Tomorrow I am going to Rome. It’s a girls’ trip for me and a close friend for four days and I cannot wait. I am seriously in need of some r and r and whilst I love my children dearly you can sometimes have too much of a good thing.
Before I had children, I generally managed a week a year in the sun with my girlfriends. It meant leaving my husband behind but he always took it in good spirits. But after I had the first two, I no longer felt that I could leave for a whole week and so my annual breaks were either in UK cities or at a lovely spa hotel that we found in Northumbria. By the time I had child number 4, the chances of me leaving Ilkley started to look impossibly remote and my girly weekends were reduced to the odd afternoon at the Turkish Baths in Harrogate.
Then last year my Roman mate turned 40 and invited a gang of us to accompany her to Palma. My youngest had not yet started school so the plans to cover my absence were many and varied and at various points I did begin to wonder if it was all worth the effort. It so was. Whilst I fretted for weeks beforehand about how they would all cope for four days with out me and formulated innumerable and unnecessarily complicated plans to cover every conceivable eventuality, the moment I stepped on the plane the stress and guilt left me and what was left? Well, me really. The me that I had forgotten about. The one that can sit in a cafe and enjoy a cup of coffee without fear that we are disturbing all the other customers by banging the teaspoon on the table. The me that can walk round shops, leisurely looking at all the merchandise with careful consideration rather than trying to negotiate the escalator with a buggy. The me that can finish not only a sentence but a whole conversation without interruption.

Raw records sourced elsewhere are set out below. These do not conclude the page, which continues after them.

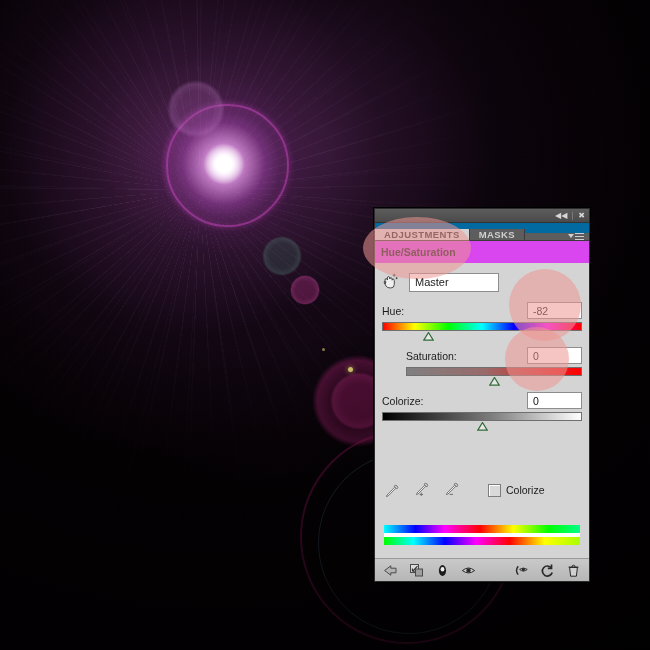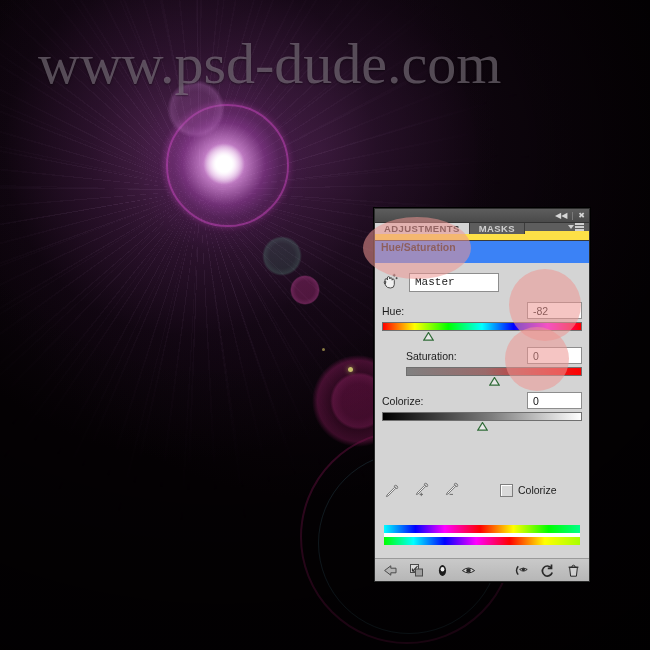--- a/index.html
+++ b/index.html
@@ -96,49 +96,49 @@
   }
   .panel-topbar{
     height:13px;background:linear-gradient(#5d5d5d,#4a4a4a);
     border-bottom:1px solid #333;display:flex;align-items:center;justify-content:flex-end;
     padding-right:4px;gap:5px;
   }
   .tb-ico{font-size:8px;color:#d6d6d6;line-height:1;cursor:pointer;}
   .tb-sep{width:1px;height:8px;background:#7a7a7a;}
 
   .tabs-row{
-    height:17px;background:#fde047;display:flex;align-items:flex-start;position:relative;
+    height:17px;background:#0369a1;display:flex;align-items:flex-end;position:relative;
     border-bottom:1px solid #3a3a3a;
   }
   .tab{
     display:flex;align-items:center;padding:0 9px;font-size:9.5px;font-weight:bold;
     letter-spacing:0.4px;color:#cfcfcf;background:#5d5d5d;border-right:1px solid #3c3c3c;
   }
   .tab.active{background:#d4d4d4;color:#2b2b2b;}
   .tabs-spacer{flex:1;background:#5d5d5d;display:flex;align-items:center;justify-content:flex-end;padding-right:5px;}
   .menu-ico{display:flex;align-items:center;gap:1px;}
   .menu-ico .tri{width:0;height:0;border-left:3px solid transparent;border-right:3px solid transparent;border-top:4px solid #cfcfcf;}
   .menu-ico .bars{display:flex;flex-direction:column;gap:1.5px;}
   .menu-ico .bars i{display:block;width:9px;height:1.5px;background:#cfcfcf;}
 
   .preset-row{
-    height:22px;display:flex;padding:0 6px;gap:8px;background:#3b82f6;
+    height:22px;display:flex;align-items:center;padding:0 6px;gap:8px;background:#d946ef;
   }
   .preset-title{font-size:10.5px;font-weight:bold;color:#1b1b1b;white-space:nowrap;}
   .combo{
     flex:1;height:16px;background:#fff;border:1px solid #8d8d8d;
     display:flex;align-items:center;padding:0 4px;position:relative;font-size:10.5px;
   }
   .combo .cb-arrow{
     position:absolute;right:5px;top:50%;margin-top:-2px;width:0;height:0;
     border-left:4px solid transparent;border-right:4px solid transparent;border-top:5px solid #222;
   }
 
   .master-row{
-    height:30px;display:flex;align-items:center;padding:0 6px;gap:10px;margin-top:4px;font-family:Liberation Mono, monospace;
+    height:30px;display:flex;align-items:center;padding:0 6px;gap:10px;margin-top:4px;
   }
   .hand-ico{width:18px;height:18px;display:block;}
   .combo-master{
     width:78px;height:17px;background:#fff;border:1px solid #8d8d8d;
     display:flex;align-items:center;padding:0 5px;position:relative;font-size:11px;
   }
 
   .slider-block{padding:0 7px;margin-top:5px;}
   .slider-head{display:flex;align-items:center;justify-content:space-between;height:17px;}
   .slider-label{font-size:10.5px;color:#1b1b1b;}
@@ -153,21 +153,21 @@
   .thumb{
     position:absolute;top:9px;width:11px;height:9px;margin-left:-5.5px;
   }
   .thumb svg{display:block;}
 
   .tools-row{
     position:absolute;left:0;right:0;top:268px;height:26px;display:flex;align-items:center;
     padding:0 9px;gap:14px;
   }
   .eyed{width:16px;height:16px;display:block;}
-  .colorize-wrap{display:flex;align-items:center;gap:5px;margin-left:26px;}
+  .colorize-wrap{display:flex;align-items:center;gap:5px;margin-left:14px;}
   .cbox{width:11px;height:11px;background:#d9d9d9;border:1px solid #7e7e7e;box-shadow:inset 1px 1px 0 #fff;}
   .colorize-lbl{font-size:10.5px;}
 
   .spectrum{
     position:absolute;left:9px;right:9px;top:316px;height:20px;
   }
   .spec-bar{height:8px;}
   .spec-top{background:linear-gradient(to right,#00ffff 0%,#0000ff 16%,#ff00ff 31%,#ff0000 49%,#ffff00 66%,#00ff00 84%,#00ff88 100%);}
   .spec-gap{height:4px;background:#ffffff;}
   .spec-bot{background:linear-gradient(to right,#00ff00 0%,#00ffff 15%,#0000ff 31%,#ff00ff 47%,#ff0000 64%,#ffff00 82%,#a8ff00 100%);}
@@ -203,21 +203,20 @@
   <div class="orb orb-a"></div>
   <div class="orb orb-b"></div>
   <div class="orb orb-c"></div>
   <div class="orb orb-d"></div>
   <div class="orb orb-e"></div>
   <div class="arc-big"></div>
   <div class="arc-big2"></div>
   <div class="dot-y"></div>
   <div class="dot-y2"></div>
   <div class="vignette"></div>
-  <div class="watermark">www.psd-dude.com</div>
 
   <div id="panel">
 
     <div class="panel-topbar">
       <span class="tb-ico">◀◀</span>
       <span class="tb-sep"></span>
       <span class="tb-ico">✖</span>
     </div>
 
     <div class="tabs-row">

By the time I came home I was so removed from the woman that left, that I’m surprised my family recognised me. “This is something that I must make time to do,” I said. “I need it. It’s good for my soul.” But then time passes, life picks up pace and before you know it, the family planner is too congested with activities to take time out and the guilt for even thinking about time away is suffocating.

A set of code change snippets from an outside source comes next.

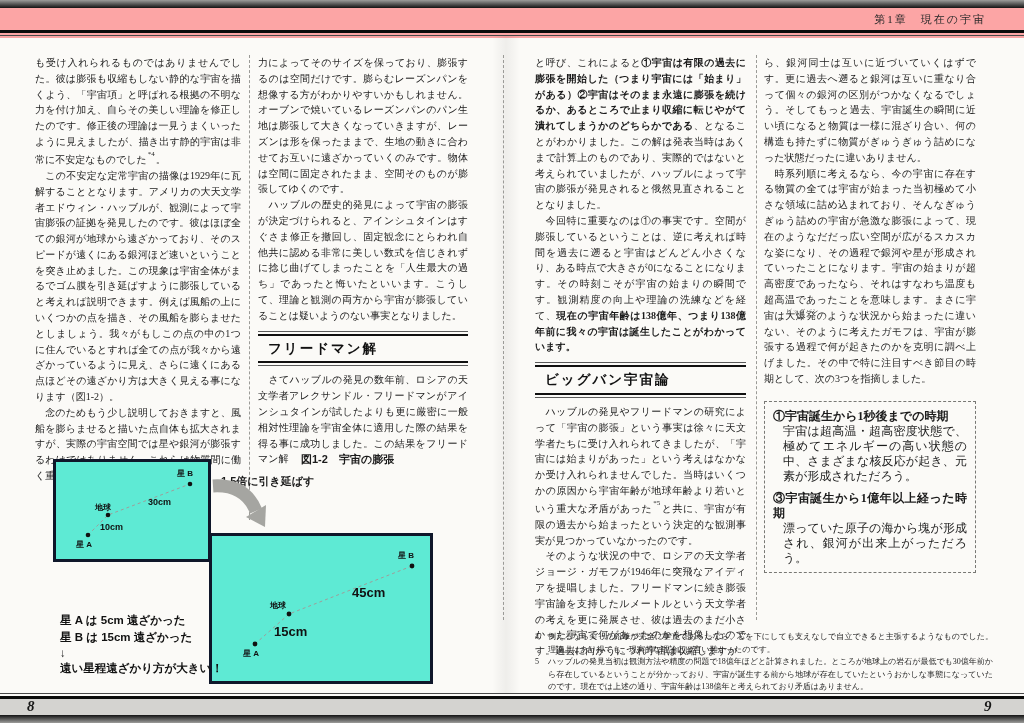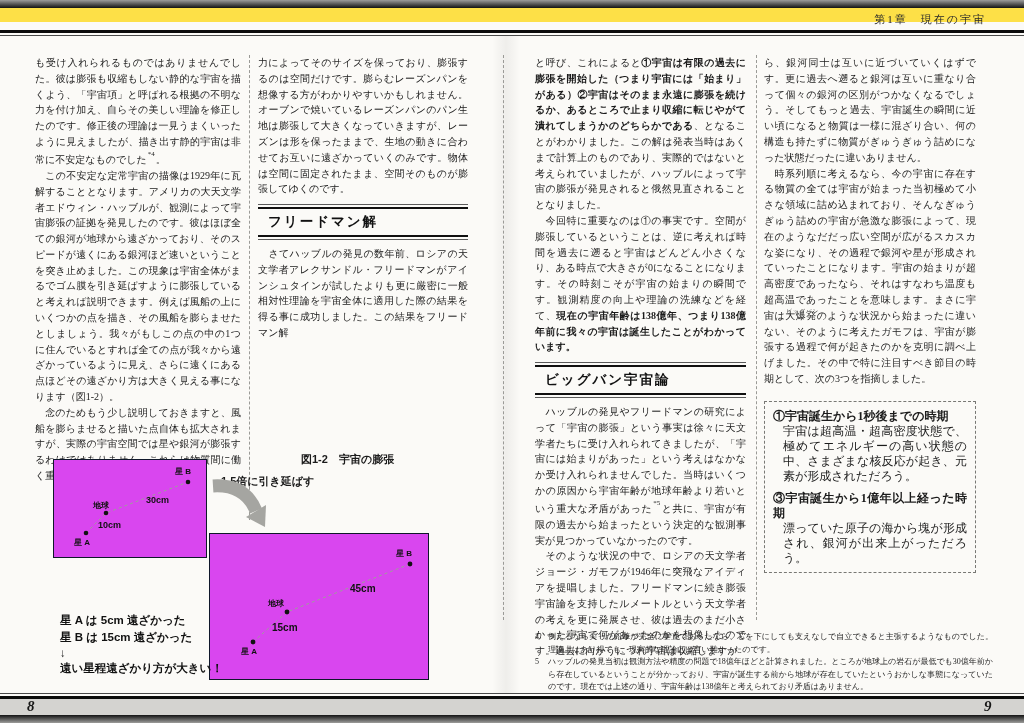--- a/index.html
+++ b/index.html
@@ -1,21 +1,21 @@
 <!DOCTYPE html>
 <html lang="ja"><head>
 <meta charset="utf-8">
 <style>
   html,body{margin:0;padding:0;}
   .sheet{position:relative;width:1024px;height:723px;background:#fbfaf7;overflow:hidden;
          font-family:"Liberation Serif","DejaVu Serif",serif;color:#1b1b1b;}
   
   .top-edge{position:absolute;top:0;left:0;right:0;height:8px;
             background:linear-gradient(to bottom,#9d9d9b,#131313);}
-  .header-strip{position:absolute;top:8px;left:0;right:0;height:14px;background:#fde047;}
+  .header-strip{position:absolute;top:8px;left:0;right:0;height:30px;background:#fca5a5;}
   .chapter-header{position:absolute;top:4px;right:38px;font-size:11px;letter-spacing:2px;color:#2a2a2a;}
   .top-rule-thick{position:absolute;top:30px;left:0;right:0;height:3px;background:#0b0b0b;}
   .top-rule-thin{position:absolute;top:35px;left:0;right:0;height:1px;background:#4a4a4a;}
   .bottom-rule-thin{position:absolute;top:693px;left:0;right:0;height:1px;background:#4a4a4a;}
   .bottom-rule-thick{position:absolute;top:696px;left:0;right:0;height:3px;background:#0b0b0b;}
   .footer-strip{position:absolute;top:699px;left:0;right:0;height:16px;background:#d4d3d0;}
   .bottom-edge{position:absolute;top:715px;left:0;right:0;height:8px;
                background:linear-gradient(to bottom,#131313,#9d9d9b);}
   .pagenum{position:absolute;top:698px;font-style:italic;font-weight:bold;font-size:15px;color:#161616;}
   .pagenum.left{left:27px;}
@@ -48,28 +48,28 @@
   .tl-box{margin-top:14px;border:1px dashed #787874;padding:7px 8px 6px 8px;}
   .tl-item{margin-bottom:7px;}
   .tl-item:last-child{margin-bottom:0;}
   .tl-title{font-weight:bold;font-size:12px;line-height:15px;}
   .tl-body{padding-left:10px;font-size:12px;line-height:15px;text-align:justify;}
   
   .fig-caption{position:absolute;left:301px;top:452px;
                font-family:"Liberation Sans","DejaVu Sans",sans-serif;font-weight:bold;font-size:11px;}
   .fig-arrow-label{position:absolute;left:221px;top:474px;
                font-family:"Liberation Sans","DejaVu Sans",sans-serif;font-weight:bold;font-size:11px;}
-  .fig-box{position:absolute;background:#d946ef;border:1px solid #0f172a;}
+  .fig-box{position:absolute;background:#5eead4;border:3px solid #0f172a;}
   .fig-box1{left:53px;top:459px;width:152px;height:97px;}
   .fig-box2{left:209px;top:533px;width:218px;height:145px;}
   .fig-box svg{position:absolute;left:0;top:0;}
   .flab{position:absolute;font-family:"Liberation Sans","DejaVu Sans",sans-serif;font-weight:bold;color:#111;}
   .flab.sm{font-size:8px;}
   .flab.dist1{font-size:9px;}
-  .flab.dist2{font-size:10px;}
+  .flab.dist2{font-size:13px;}
   .fig-arrow{position:absolute;left:205px;top:477px;}
   .fig-note{position:absolute;left:60px;top:612px;width:215px;text-align:left;
             font-family:"Liberation Sans","DejaVu Sans",sans-serif;font-weight:bold;
             font-size:11.5px;line-height:17px;color:#111;}
   .fig-note .dn{line-height:14px;}
   
   .footnotes{position:absolute;left:535px;top:631px;width:458px;font-size:8px;line-height:12.5px;color:#222;}
   .fn{display:flex;}
   .fn-num{flex:none;width:13px;}
   .fn-text{flex:1;text-align:justify;}
@@ -92,20 +92,21 @@
   <div class="divider div-r"></div>
 
   <div class="col p8c1">
     <p><span>も受け入れられるものではありませんでした。彼は膨張も収縮もしない静的な宇宙を描くよう、「宇宙項」と呼ばれる根拠の不明な力を付け加え、自らその美しい理論を修正したのです。修正後の理論は一見うまくいったように見えましたが、描き出す静的宇宙は非常に不安定なものでした</span><sup class="fnref">*4</sup><span>。</span></p>
     <p>　この不安定な定常宇宙の描像は1929年に瓦解することとなります。アメリカの大天文学者エドウィン・ハッブルが、観測によって宇宙膨張の証拠を発見したのです。彼はほぼ全ての銀河が地球から遠ざかっており、そのスピードが遠くにある銀河ほど速いということを突き止めました。この現象は宇宙全体がまるでゴム膜を引き延ばすように膨張していると考えれば説明できます。例えば風船の上にいくつかの点を描き、その風船を膨らませたとしましょう。我々がもしこの点の中の1つに住んでいるとすれば全ての点が我々から遠ざかっているように見え、さらに遠くにある点ほどその遠ざかり方は大きく見える事になります（図1-2）。</p>
     <p>　念のためもう少し説明しておきますと、風船を膨らませると描いた点自体も拡大されますが、実際の宇宙空間では星や銀河が膨張するわけではありません。これらは物質間に働く重</p>
   </div>
 
   <div class="col p8c2">
     <p>力によってそのサイズを保っており、膨張するのは空間だけです。膨らむレーズンパンを想像する方がわかりやすいかもしれません。オーブンで焼いているレーズンパンのパン生地は膨張して大きくなっていきますが、レーズンは形を保ったままで、生地の動きに合わせてお互いに遠ざかっていくのみです。物体は空間に固定されたまま、空間そのものが膨張してゆくのです。</p>
+    <p>　ハッブルの歴史的発見によって宇宙の膨張が決定づけられると、アインシュタインはすぐさま修正を撤回し、固定観念にとらわれ自他共に認める非常に美しい数式を信じきれずに捻じ曲げてしまったことを「人生最大の過ち」であったと悔いたといいます。こうして、理論と観測の両方から宇宙が膨張していることは疑いようのない事実となりました。</p>
     <div class="sec-head">
       <div class="rule-a"></div>
       <h2>フリードマン解</h2>
       <div class="rule-b"></div>
     </div>
     <p>　さてハッブルの発見の数年前、ロシアの天文学者アレクサンドル・フリードマンがアインシュタインが試したよりも更に厳密に一般相対性理論を宇宙全体に適用した際の結果を得る事に成功しました。この結果をフリードマン解</p>
   </div>
 
   <div class="fig-caption">図1-2　宇宙の膨張</div>
   <div class="fig-arrow-label">1.5倍に引き延ばす</div>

Because that’s what stops me going far more frequently – the guilt. It’s not so much leaving the children. They do miss me a bit I’m sure but their lives continue pretty much along the same lines as normal. No, it’s the guilt induced by the team of people that have to step in to cover my absence. For example, in order for me to take four days me time in Rome, I have had to get my husband to work short days and involve my parents and two separate friends to pick up children at various times. That’s a lot of favours to call in just so that I can get away. But it will be so worth it. We haven’t had a break since our family holiday last August and too much time in my house makes Imogen a dull girl. Actually, it makes her a nightmare to live with so actually my family should treat it as some kind of therapy against the rigours of day to day life. And I shall return refreshed, reinvigorated and ready to face the summer term with verve and vigour.